Quelli che nel Pd tengono per prima cosa a differenziarsi dalle posizioni di Macron non è tanto al presidente francese che pensano, piuttosto al M5s o almeno al presidente della Camera e al suo, molto presunto, gruppo. Le articolesse e le intervistone dei personaggi della nomenclatura, in prima linea o in cabina di regia, pongono la questione in modo felpato, tanto contorto da dover passare per Parigi, ma il succo della questione sta in un ragionamento che si sente fare, quando ci si discute, da molti ex (ex?) comunisti. “Abbiamo fatto alleanze con soggetti lontanissimi da noi, Togliatti ne propose una perfino a Guglielmo Giannini, non c’è nemmeno bisogno di scomodare il patto Ribbentrop-Molotov, e adesso dovremmo metterci a fare i difficili con gente come Di Maio e Casaleggio?”. Molto si può contro dedurre nel tentativo di raggiungere la stessa efficacia rozza ma lineare.
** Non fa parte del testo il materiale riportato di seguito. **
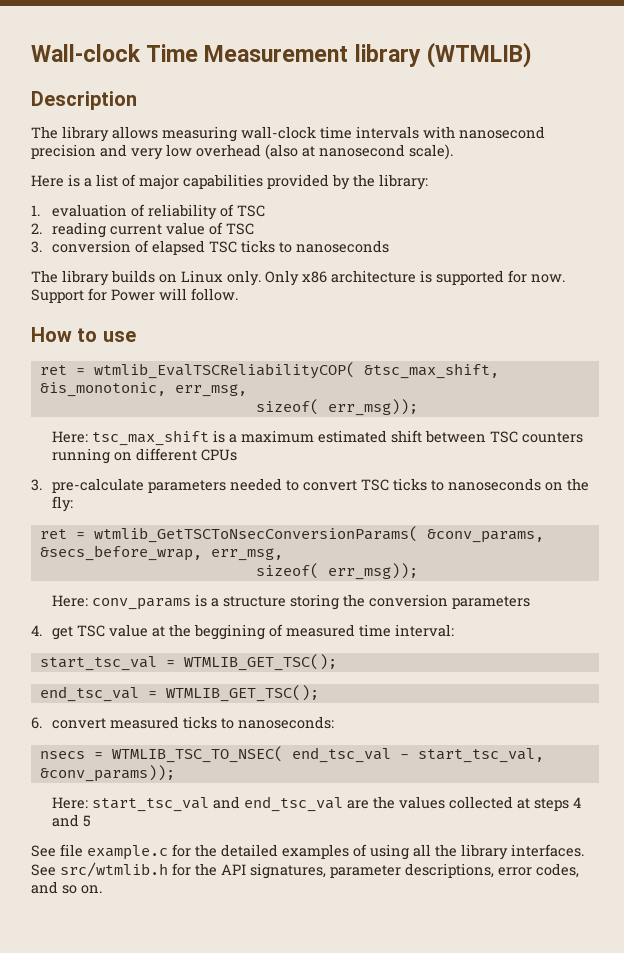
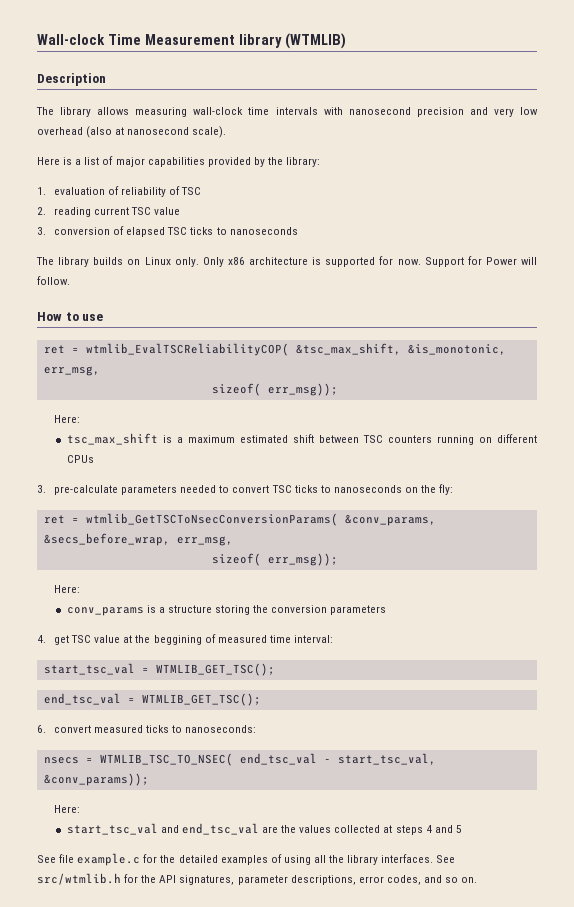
[165,222,254,235] value of TSC -> [131,207,181,215] TSC value
(88, 437) none -> (81, 419) //
(88, 601) none -> (81, 589) //
(88, 803) none -> (81, 809) //

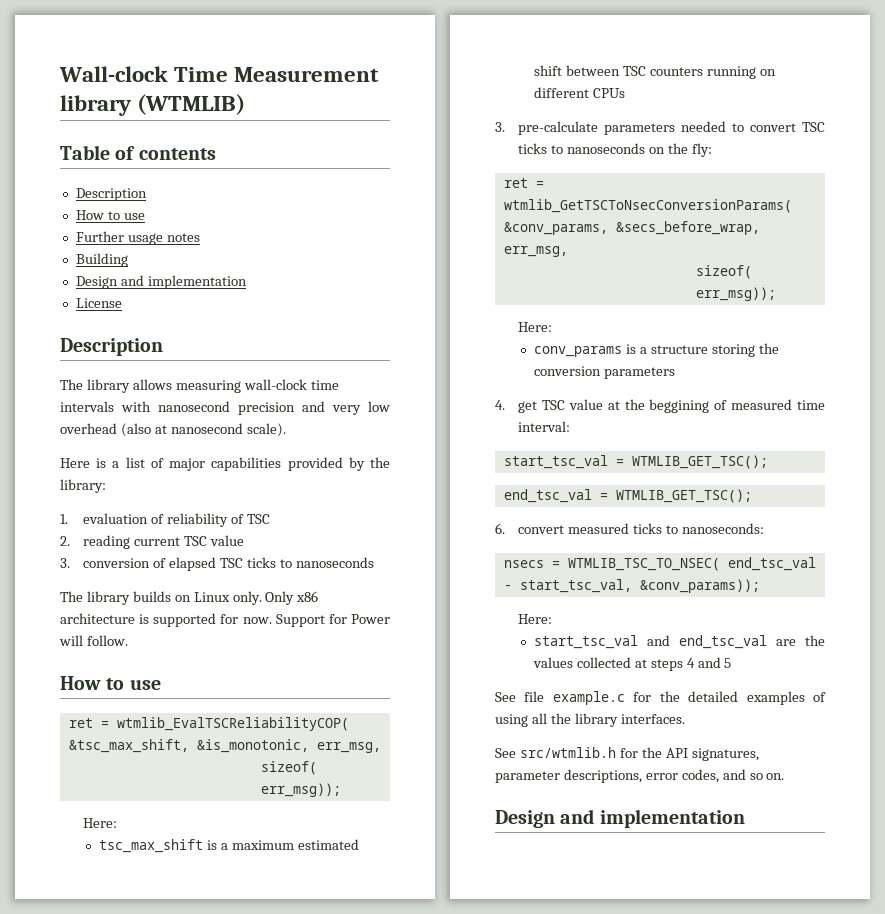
(346, 41) none -> [60,145,216,160] [75,188,147,201] [75,210,145,220] [75,231,200,245] [75,253,128,267] [75,275,247,289] [75,298,122,308] // Table of contents // Description // How to use // Further usage notes // Building // Design and implementation // License
(434, 858) none -> (685, 719) //
(478, 880) none -> [495,809,745,828] // Design and implementation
Per esempio si può far notare che i rapporti di forza fra il Pci e l’Uomo Qualunque di Giannini erano rovesciati rispetto a quelli fra grillini e Pd oggi. Pur rischiando di essere offensivi si può aggiungere che le differenze, nel bene e nel male, fra Stalin e Togliatti da un lato e Veltroni e Zingaretti dall’altro, si vedono a occhio nudo. Ma il problema vero sta nella politica del terzo millennio dove la sinistra deve proporre crescita, equità e diritti, non ideologia. Non ce la può fare un gruppo dirigente esausto, nella sua parte migliore, e impresentabile in quella peggiore. Cercare di cavarsela con un azzardo tattico, oltretutto fortemente velleitario, rischia solo di accelerare la fine. Ingloriosa.